„Die Bands werden immer jünger“
Glatt & Verkehrt. Festivalleiter und Ö1-Journalist Albert Hosp über seine Planungen per Notizbuch und seine Zusammenarbeit mit dem unlängst verstorbenen Gründer Jo Aichinger.
Die Presse: Heuer steht die 25. Ausgabe von Glatt & Verkehrt an. Das Programm sieht auf den ersten Blick nicht spektakulär aus. Was genau war Ihr Plan?
Albert Hosp: Grob gesagt wollte ich allen Bands, denen ich im Vorjahr absagen musste, noch einmal die Möglichkeit geben, aufzutreten. Der Italien-Schwerpunkt reflektiert das. Dass Paolo Fresu dazugekommen ist, freut mich ganz besonders. Und natürlich Kollaborationen, die wir anregen, wie heuer jene zwischen Canzoniere Grecanico Salentino und Opas Diandl.
Was inspiriert Sie beim Programmieren? Beim ersten Glatt & Verkehrt-Festival bekam ich gerade mein erstes Handy. Noch ohne Internet. Damals musste man den Bands und Plattenfirmen faxen, um eine Promo zu kommen. Mittlerweile ist die Fülle an Musikern, unter denen man wählen kann, ungleich größer geworden. Im Grunde habe ich aber ein Notizbuch, in das ich das ganze Jahr über hineinschreibe.

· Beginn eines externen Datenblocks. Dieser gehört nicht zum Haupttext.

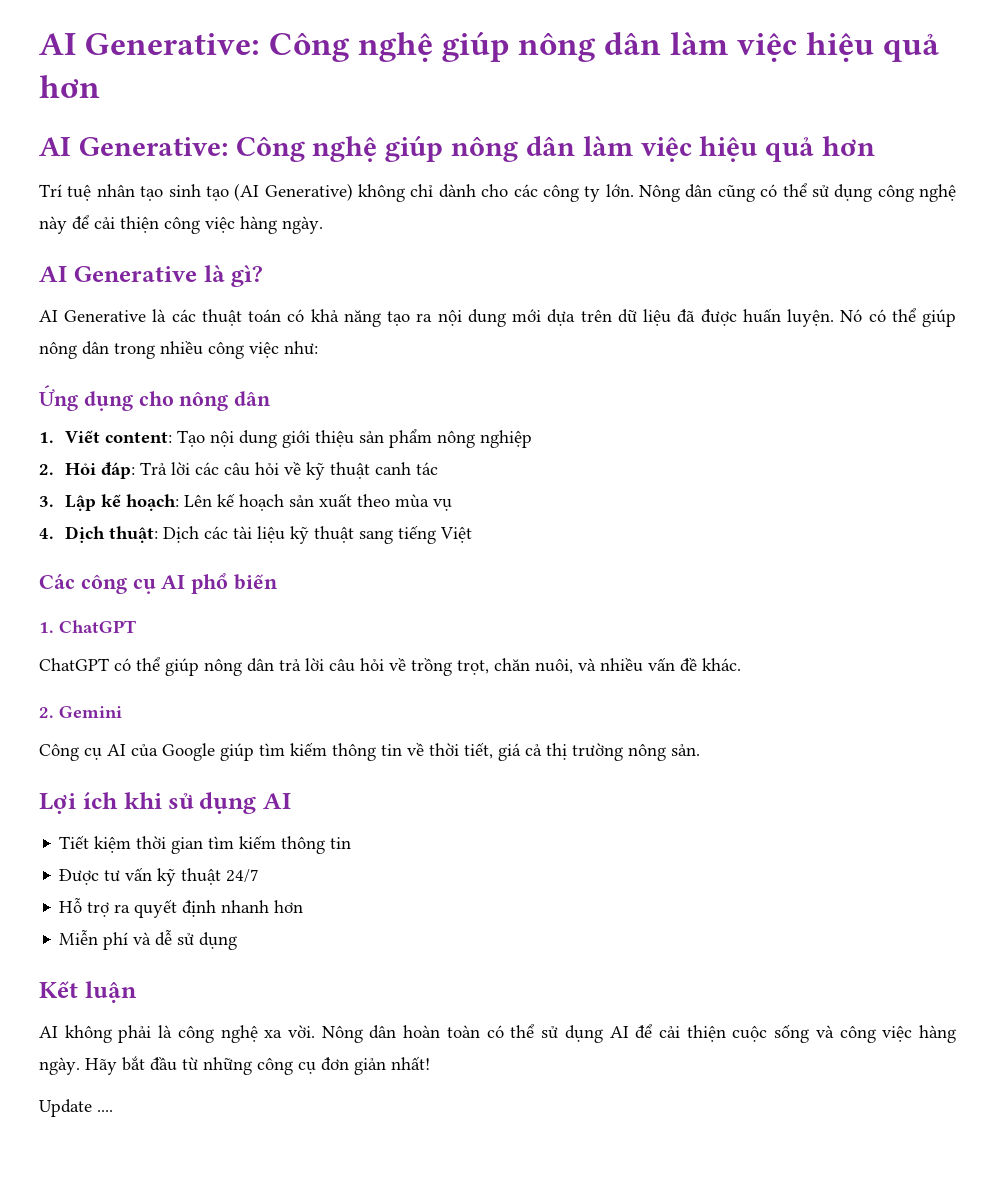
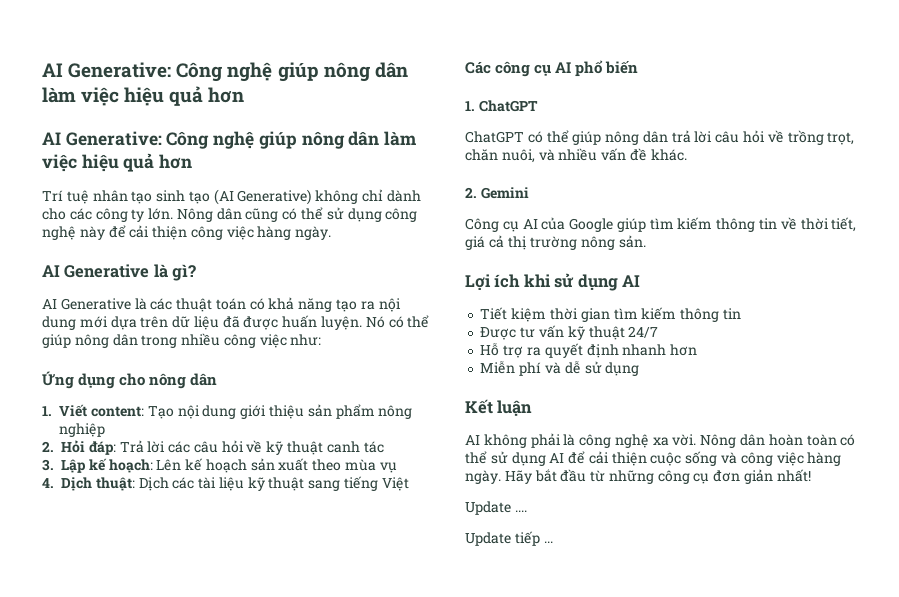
+ Update tiếp ...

Reagieren Sie beim Programmieren heute auf laute Forderungen nach Quoten für bestimmte Geschlechter und Gruppen? Die einzig wichtige Quote ist die, wie viele Besucher kommen. Ich muss nicht bewusst darauf achten, dass zum Beispiel 50 Prozent Frauen auftreten, das lässt sich sowieso nicht immer realisieren. Es mag allerdings an meiner Erziehung liegen, dass mir so etwas immer schon ein Anliegen war. In erster Linie aber geht es um lässige Konzerte.
Dass es Glatt & Verkehrt gibt, verdankt sich indirekt auch dem Radio, oder?
Das erste Festival verdankte sich tatsächlich einer Radioinitiative, weil die European Broadcasting Union einen Austragungsort für ihr Folkfestival suchte. Jo Aichinger hat mich damals angerufen und gesagt: Machen wir das doch gemeinsam in der Sandgrube 13. Damals kamen lauter Bands, die von den europäischen Radios ausgesucht waren, wir hatten kaum Einfluss. Ab 1998 machten wir ein eigenständiges Festival daraus. Programm war alles, was Tradition hat und neu gedacht wurde. Also ganz pure Sachen, aber auch Fusionen.
Was sagen Sie als langjähriger Mitarbeiter von Ö1 zum Verkauf des Funkhauses?
Es ist traurig. Allein, dass ein Pierre Boulez die paar Minuten vom Musikverein zum Funkhaus spazierte, um Gast einer Sendung zu sein, oder dass der 95-jährige Friedrich Cerha spontan vorbeischaut. Derlei wird am Küniglberg gewiss schwerer werden.
Das Publikum von Glatt & Verkehrt ist praktisch Ö1-Publikum, also eher reiferen Alters. Planen Sie Initiativen, jüngere Menschen zu locken?
Wie Alfred Brendel bei Auftritten sagt: „Ich blicke in einen Silbersee.“Es ist völlig legitim, ein Festival für Menschen über 50 auszurichten. Aber diese Frage kommt immer wieder. Ich denke mir, die Bands werden sowieso immer jünger. Und damit wird sich wohl auch der eine oder andere 30- oder 40-Jährige einfinden. Und eines ist auch klar: Es gibt Musik, auf die man erst später im Leben kommt. Das finde ich gut so.
Als der dieser Tage verstorbene Festivalgründer Jo Aichinger 2017 gehen musste, markierte das einen Bruch. Es wirkt seither lokaler. Wurde das Budget gekürzt? Nein, von der Statistik her haben wir nur wenig mehr heimische Ensembles als vorher. Ich finde, man muss den österreichischen Ideen Raum geben. Als ich mich damals um die alleinige Intendanz bewarb, schrieb ich: Glatt & Verkehrt braucht kein neues Konzept. Was stimmt, es wird mehr unplugged gespielt als früher. Die großen Acts waren oft nicht die gelungensten.
Wie erinnern Sie sich heute an Ihre Zusammenarbeit mit Aichinger?
Jo konnte mir manchmal schon den letzten Nerv ziehen. Und ich hab ihn mit meiner pedantischen Art zuweilen wohl auch an den Rand des Wahnsinns getrieben. Unser Tun hat sich aber immer ausgezahlt. Und es gab viele wunderschöne Momente.